*EXERCISE OBJECTIVE*. Copy exactly, from the beginning of the material below, every line up to and including the one holding "[15,726,354,756] Cayetanito, por", with the pictures left out.

*GIVEN ENTRIES*.
* * *
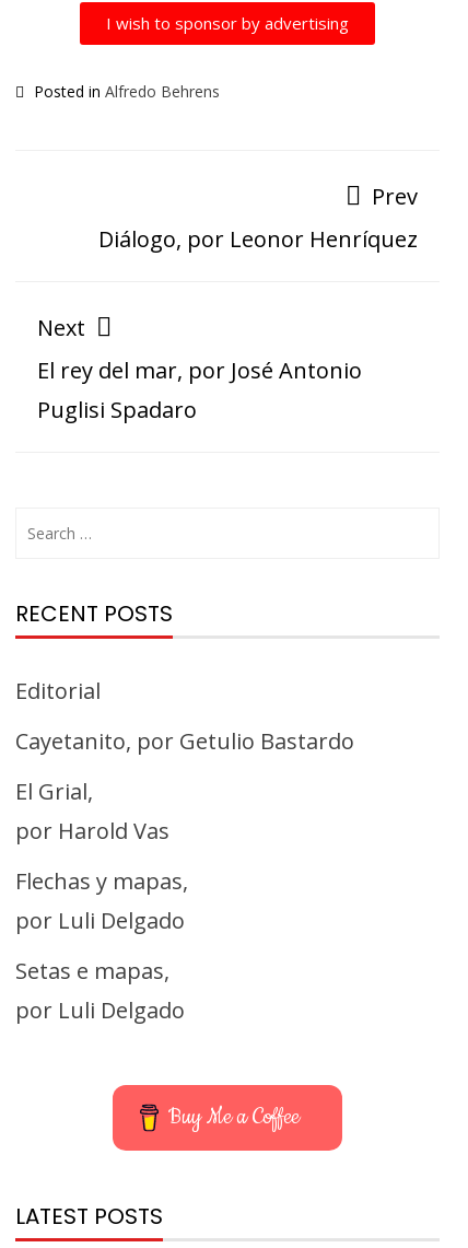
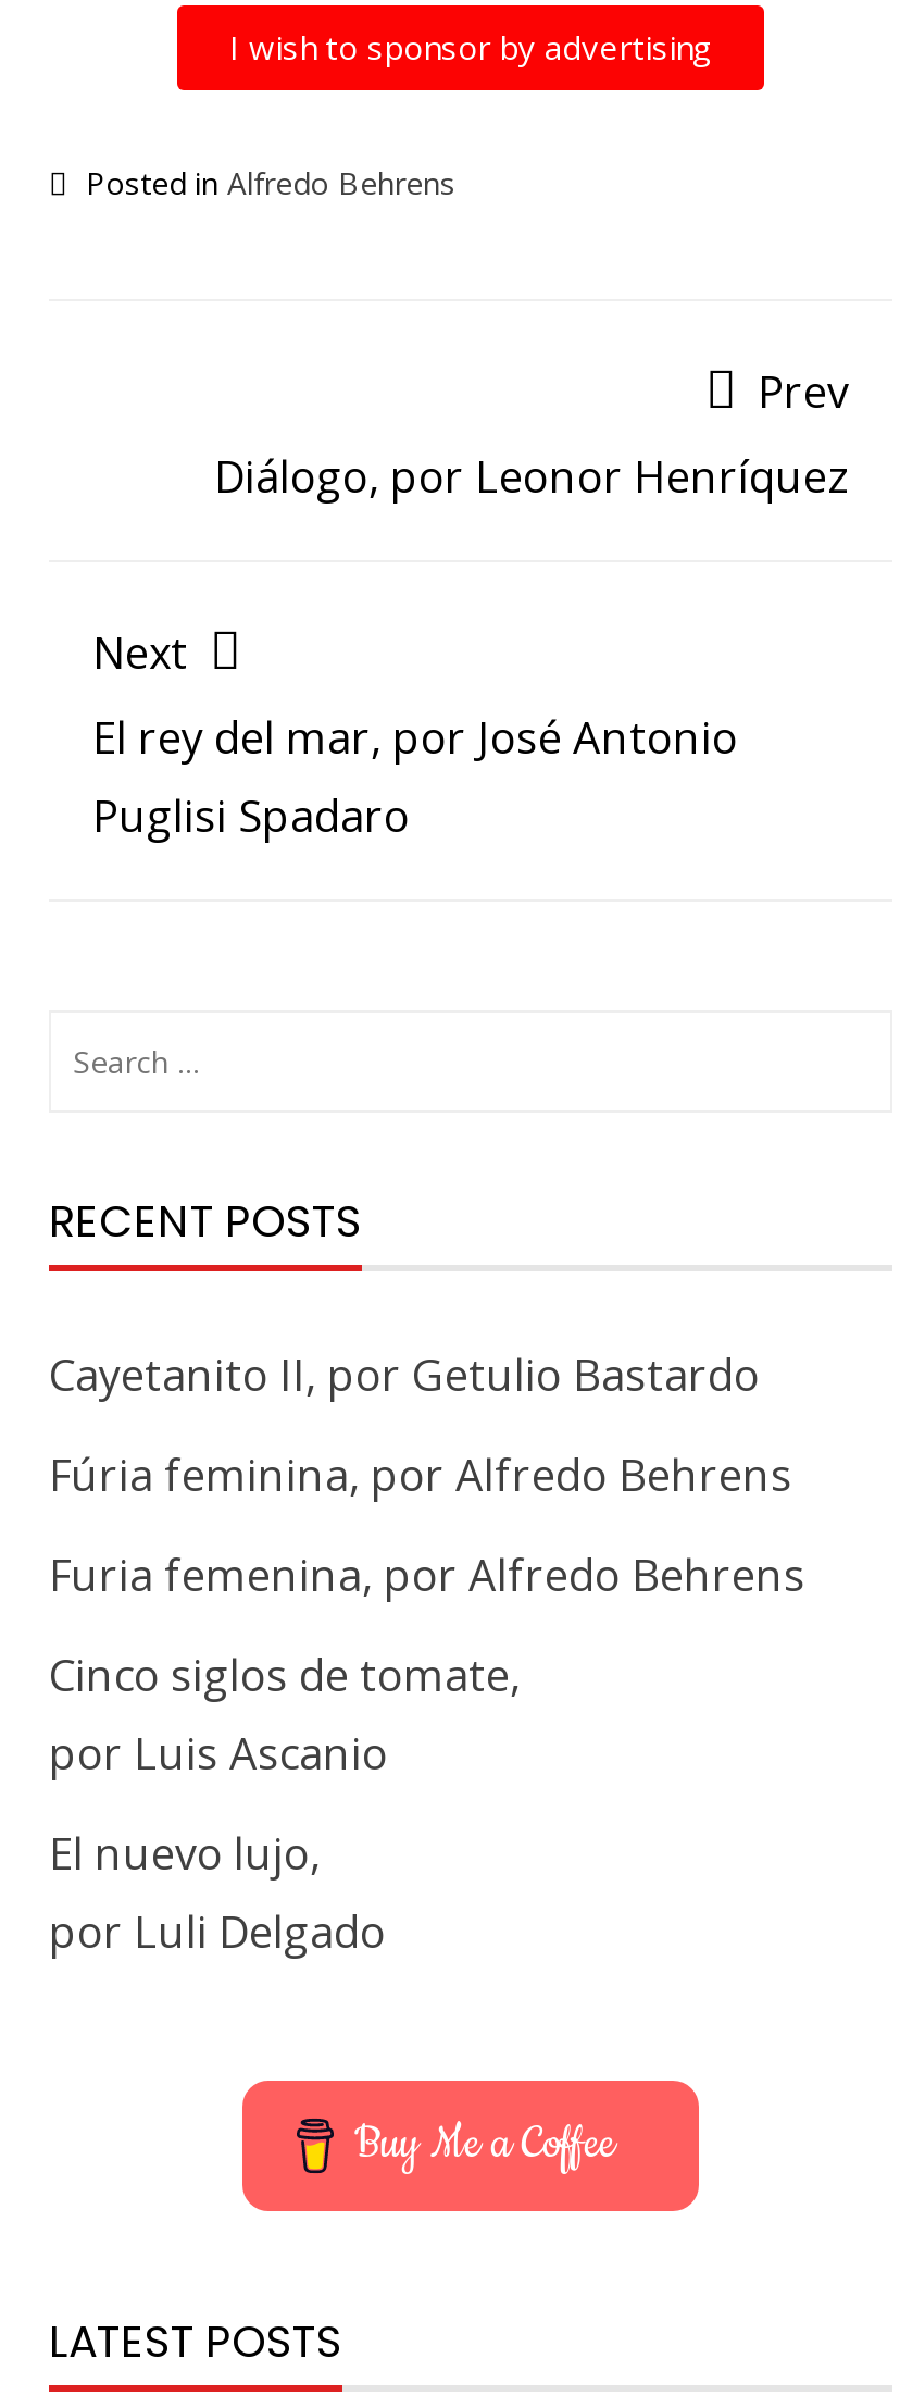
[15,676,101,705] Editorial -> [49,1345,760,1404] Cayetanito II, por Getulio Bastardo
[15,726,354,756] Cayetanito, por Getulio Bastardo -> [49,1445,792,1504] Fúria feminina, por Alfredo Behrens
[15,777,169,845] El Grial, | por Harold Vas -> [49,1546,805,1604] Furia femenina, por Alfredo Behrens
[15,866,188,935] Flechas y mapas, | por Luli Delgado -> [49,1646,521,1783] Cinco siglos de tomate, | por Luis Ascanio
[15,956,169,985] Setas e mapas, -> [49,1824,321,1883] El nuevo lujo,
* * *
*THE COMPLETED TASK*.
[15,676,101,705] Editorial -> [49,1345,760,1404] Cayetanito II, por Getulio Bastardo
[15,726,354,756] Cayetanito, por Getulio Bastardo -> [49,1445,792,1504] Fúria feminina, por Alfredo Behrens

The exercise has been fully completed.